A race team sponsored by the Spanish renewable energy firm ACCIONA will be the first to enter a pure EV in the Dakar Rally, which begins the 4th of January in Buenos Aires. Drivers Albert Bosch and Agustín Payá will drive a custom-built EV in the 9,000-kilometer rally raid.
The Dakar Rally was first run in 1978 from Paris to Dakar, Senegal. Since 2009, it has taken place in South America. An off-road endurance race that traverses grueling terrain such as sand dunes, mud, rocks, and grasslands, covering up to 900 kilometers per day, it’s surely one of the world’s top challenges for both man and machine.
The Latvian built OSCar eO, a series hybrid, was the first electrified car to finish the rally, in 2012.
Tough tests are nothing new to Albert Bosch, who has climbed the seven highest peaks in the world, crossed Antarctica solo. This will be his ninth appearance in the Dakar rally.
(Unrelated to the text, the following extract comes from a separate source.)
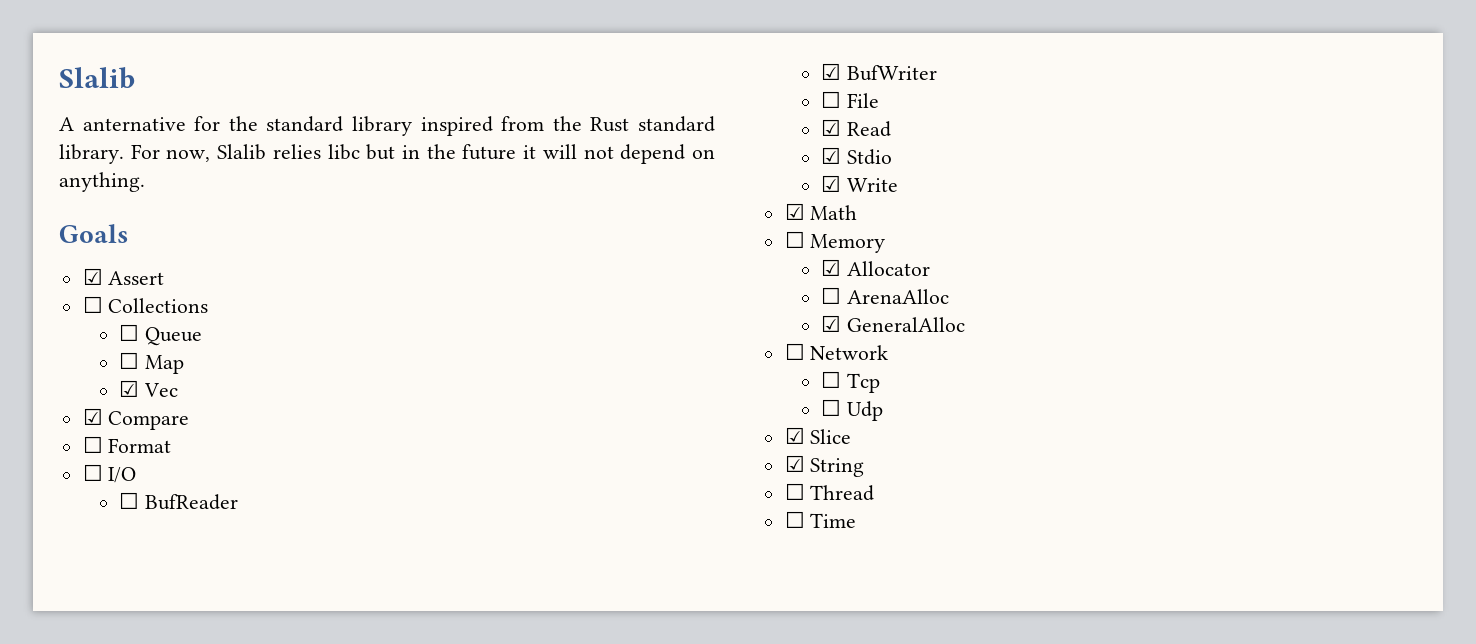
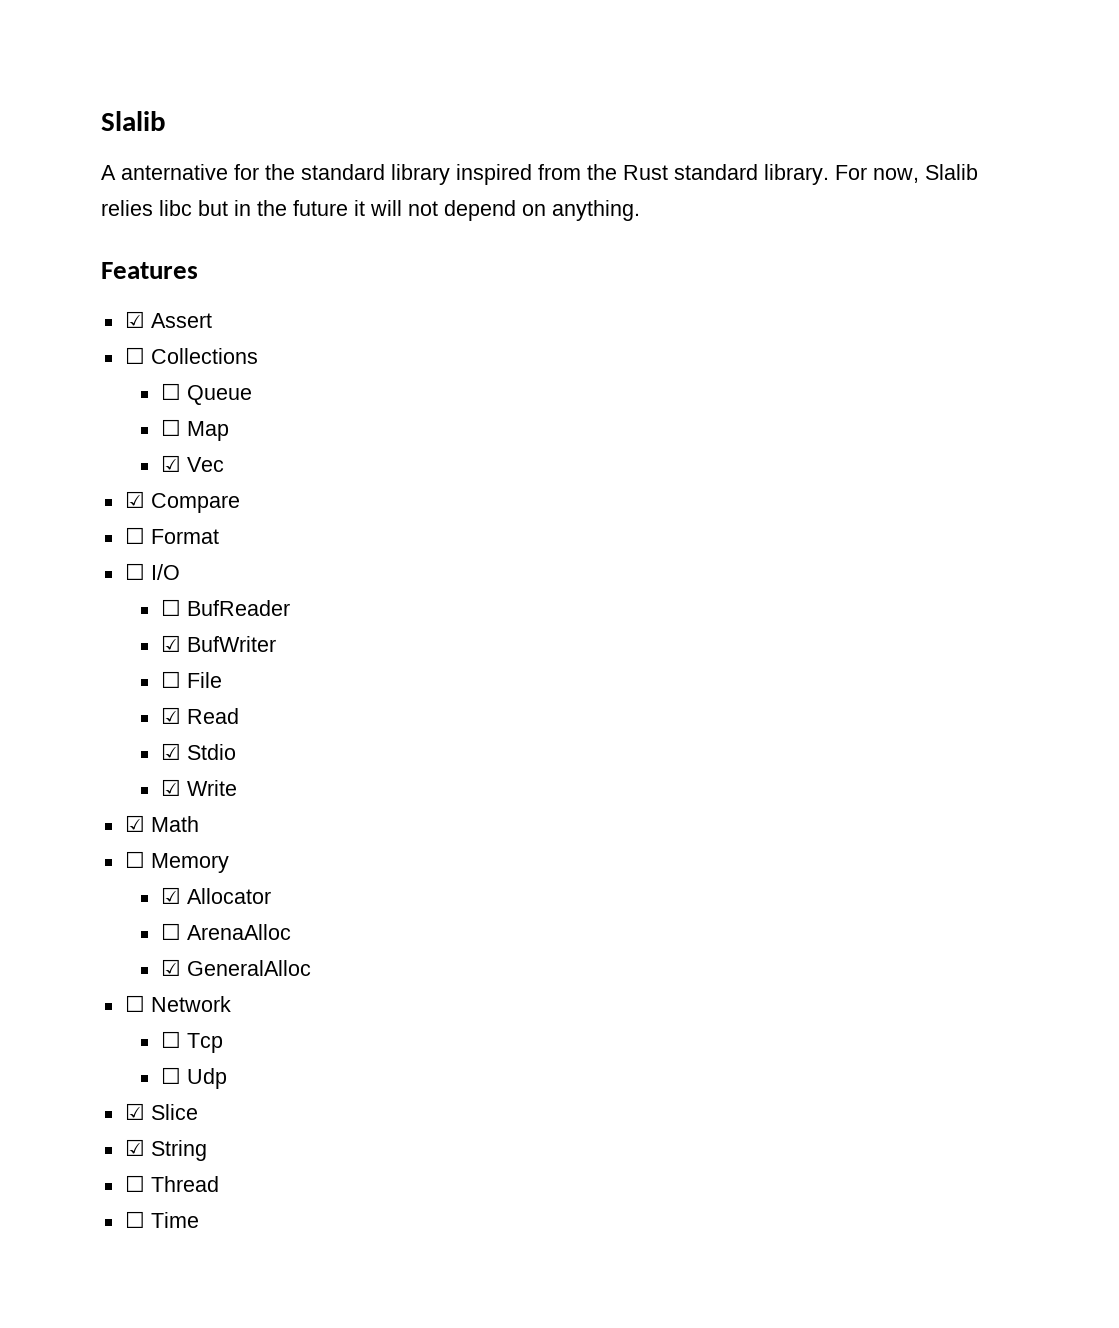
- Goals
+ Features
“We don’t want to repeat or improve on something that many others have already done – we’re going for something that’s never been done before,” Bosch told the Spanish sports magazine Marca. “There’s a higher risk of failure, and many people will criticize us, saying that it’s impossible, and that we don’t have everything under control. But if we’re missing one of these elements, it means that we aren’t really doing anything new and different.”
The car was developed over the course of two years by a team of over 20 people. Built on a chrome-moly tubing chassis with carbon fiber bodywork, it weighs in at 2,550 kg. The powertrain: an 80 kg synchronous electric motor with 220 kW (300 hp) of power and 700 Nm of torque; a set of four removable Li-ion battery packs with a total capacity of 140 kWh; and a system of solar panels that power telemetry and security systems.
The car is expected to have a range of 350 km in race conditions, which should be enough to cover most of the stages. The team expects to be able to switch battery packs during the race. Maximum speed is electronically limited to 150 km/h. Energy consumption is expected to be between 20 and 45 kWh/100 km, depending on the terrain.